Un jeune couple d’Américains passe ses vacances à Paris. Lui tente de terminer son premier roman et espère que l’air de la ville lui apportera l’inspiration qui lui fait cruellement défaut. Elle, accompagnée de ses parents, ne pense qu’aux préparatifs de leur mariage. Elle se plonge dans les guides touristiques. Lui se plonge dans le Paris des arts et des lettres des années 20.

Difficile de classer « minuit à Paris » dans la filmographie de Woody Allen. Les codes habituels du cinéaste y sont à peine esquissés et s’effacent derrière l’acteur principal du film : Paris. Woody ne semble plus se soucier de vraisemblance et de cohérence. Tout n’est que rêve, les individus se croisent comme par magie et leur rôle exact dans l’intrigue est imprécis. Le personnage joué par Carla Bruni est à cet effet caractéristique. Guide ? Traductrice ? C’est un « passeur », un « pont » qui permet de faire le lien entre les deux rives de l’atlantique, entre deux univers culturels.

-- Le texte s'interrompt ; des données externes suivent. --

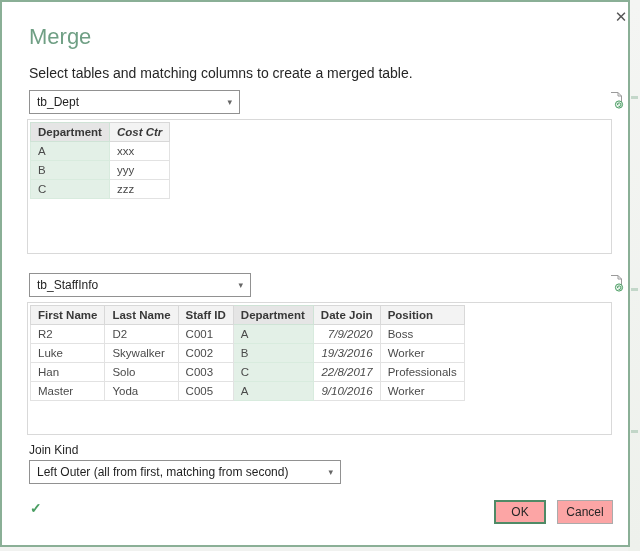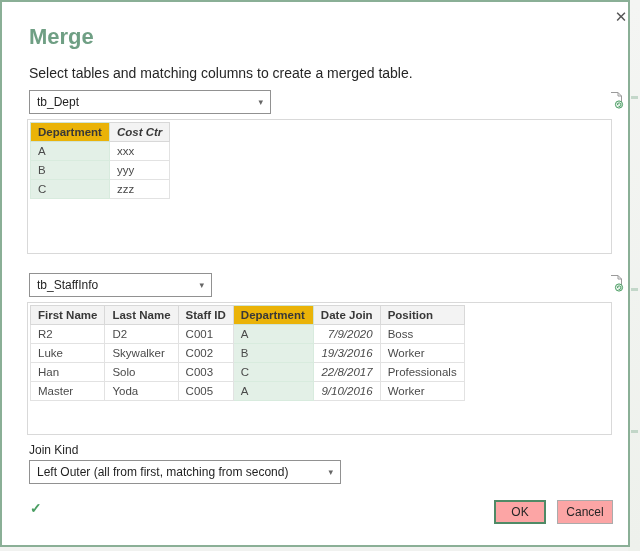"Merge" .title { font-weight: 700 -> 400 }
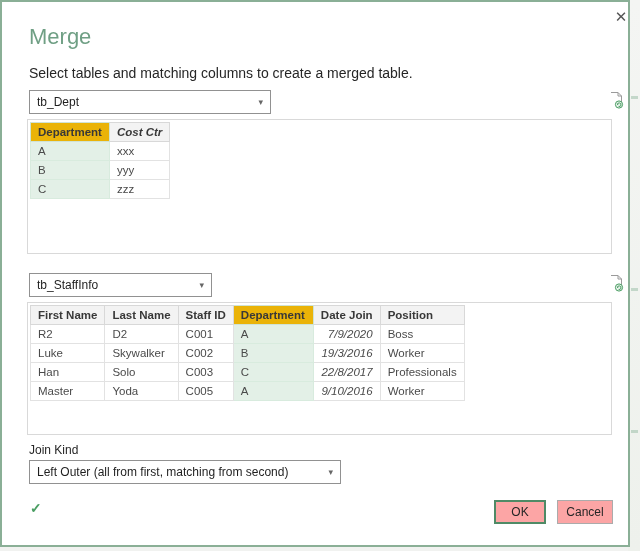"tb_Dept" .dd1 { width: 242px -> 211px }
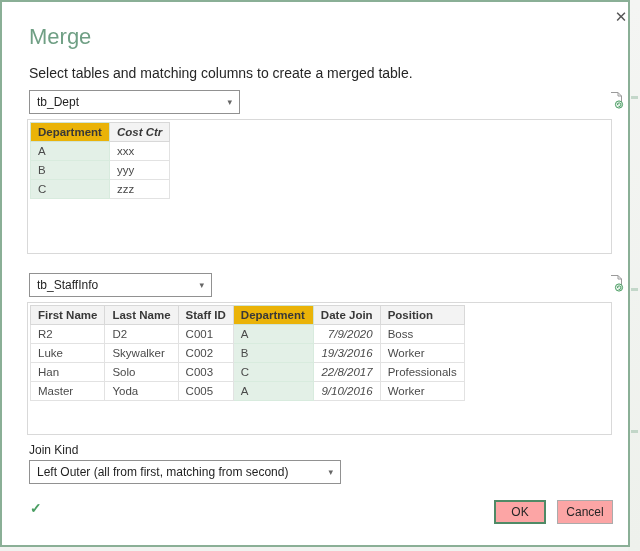"Department" table.pq th.sel { background: #eab308 -> #e5e5e5 }
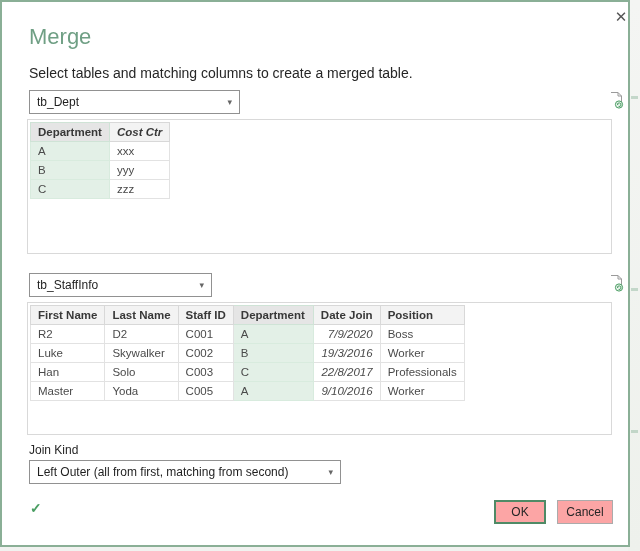"tb_StaffInfo" .dd2 { width: 183px -> 222px }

Pour classer « minuit à Paris », il faut peut être rechercher du côté d’Owen Wilson qui campe le rôle du fiancé écrivain. Ce personnage un peu fade ne serait-il pas à rapprocher de celui incarné par « Mia Farrow » dans « la rose pourpre du Caire » ? Dès lors, « minuit à Paris » ne serait-il pas une sorte de « rose pourpre du Caire » inversée ? Le rapprochement est séduisant. Alors que dans le film tourné en 85, l’acteur sortait de l’écran pour se confronter à la vraie vie, le spectateur quitte aujourd’hui le monde réel pour s’engouffrer dans un imaginaire fantasmé.

Mais peut-être est-il vain de vouloir classer « minuit à Paris » dans la filmographie de l’auteur. Peut être faut il se laisser emporter par la vision onirique de Woody Allen qui nous présente un Paris pas vraiment réel, un Paris de carte postale, le Paris qu’il aime et qu’il veut nous faire aimer.

Bref, un film évanescent, plein de charme et difficile à décrypter.